**TASK OBJECTIVE**.
Could you retype the records below exactly as they appear, skipping any pictures?

**THE DATA**.
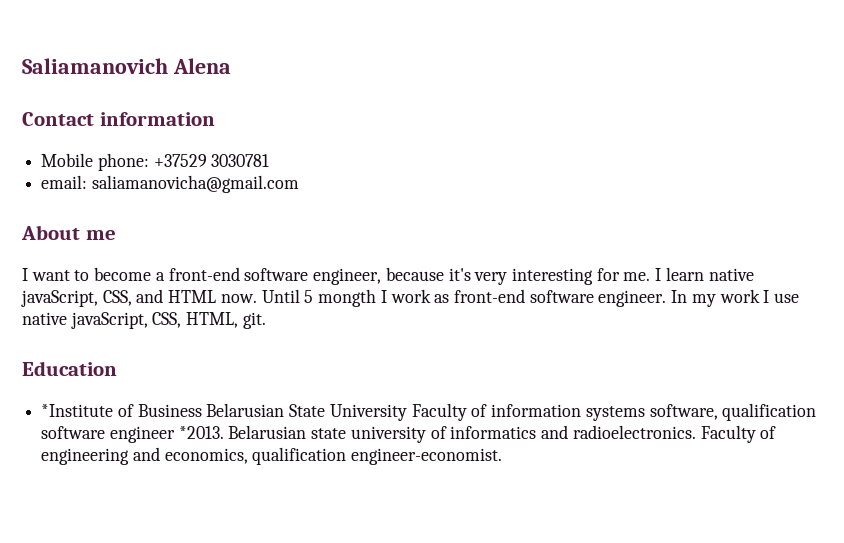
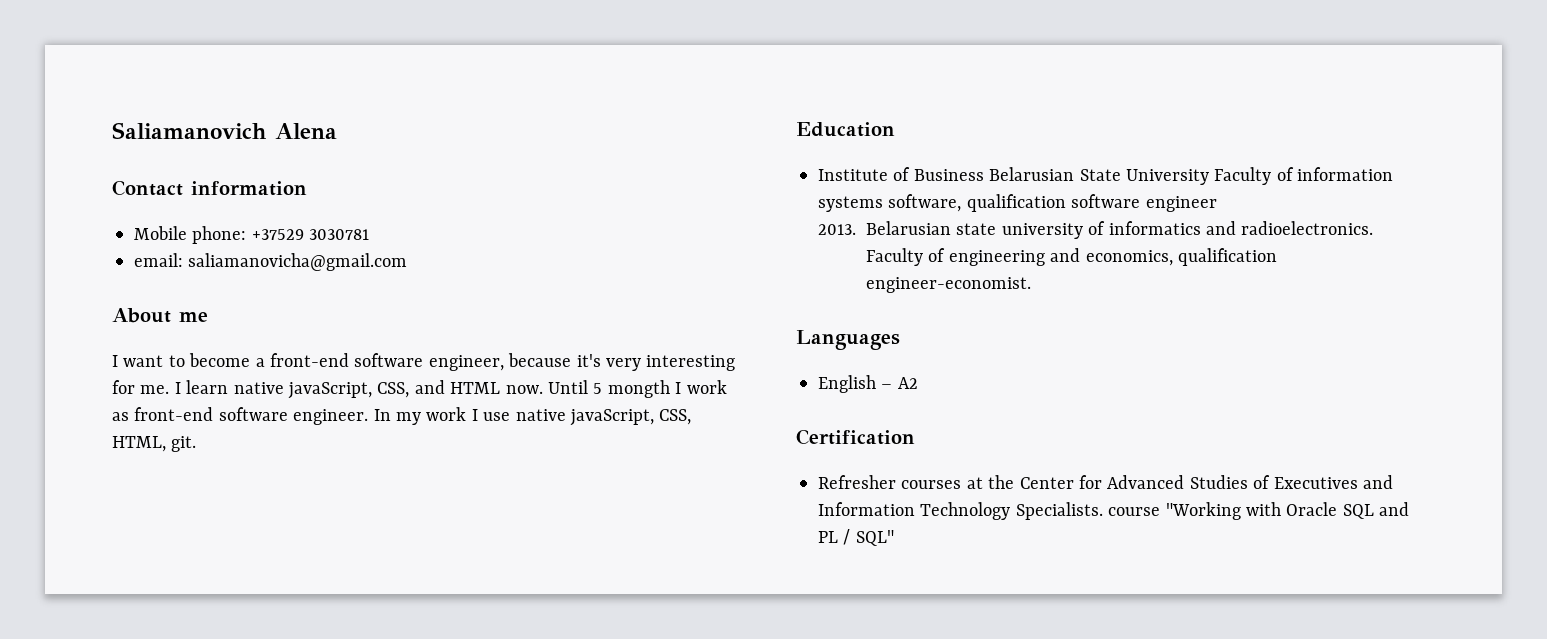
- *Institute of Business Belarusian State University Faculty of information systems software, qualification software engineer *2013.
+ Institute of Business Belarusian State University Faculty of information systems software, qualification software engineer
+ 2013.
+ Languages
+ English – A2
+ Certification
+ Refresher courses at the Center for Advanced Studies of Executives and Information Technology Specialists. course "Working with Oracle SQL and PL / SQL"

**SOLUTION TO THE EXERCISE**.
- *Institute of Business Belarusian State University Faculty of information systems software, qualification software engineer *2013.
+ Institute of Business Belarusian State University Faculty of information systems software, qualification software engineer
+ 2013.
+ Languages
+ English – A2
+ Certification
+ Refresher courses at the Center for Advanced Studies of Executives and Information Technology Specialists. course "Working with Oracle SQL and PL / SQL"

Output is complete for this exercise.